Task to complete ::
Copy each line below exactly and leave the pictures out.

Listed records ::

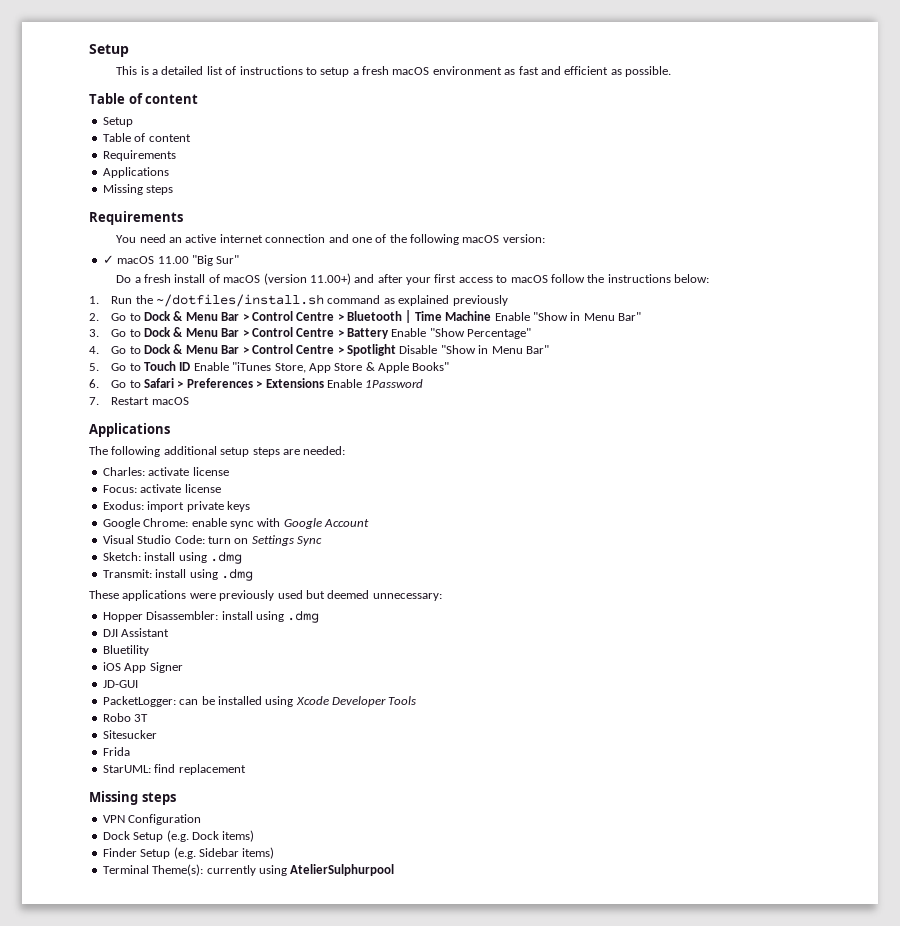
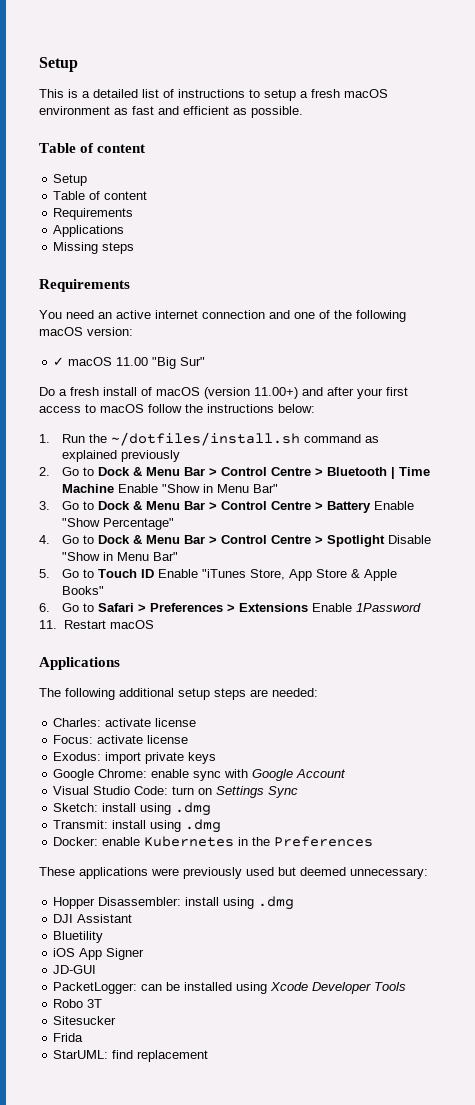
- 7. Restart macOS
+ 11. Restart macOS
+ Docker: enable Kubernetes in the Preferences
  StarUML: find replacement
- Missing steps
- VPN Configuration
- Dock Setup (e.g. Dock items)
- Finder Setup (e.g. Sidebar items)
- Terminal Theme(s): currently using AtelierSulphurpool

Finished exercise ::
- 7. Restart macOS
+ 11. Restart macOS
+ Docker: enable Kubernetes in the Preferences
  StarUML: find replacement
- Missing steps
- VPN Configuration
- Dock Setup (e.g. Dock items)
- Finder Setup (e.g. Sidebar items)
- Terminal Theme(s): currently using AtelierSulphurpool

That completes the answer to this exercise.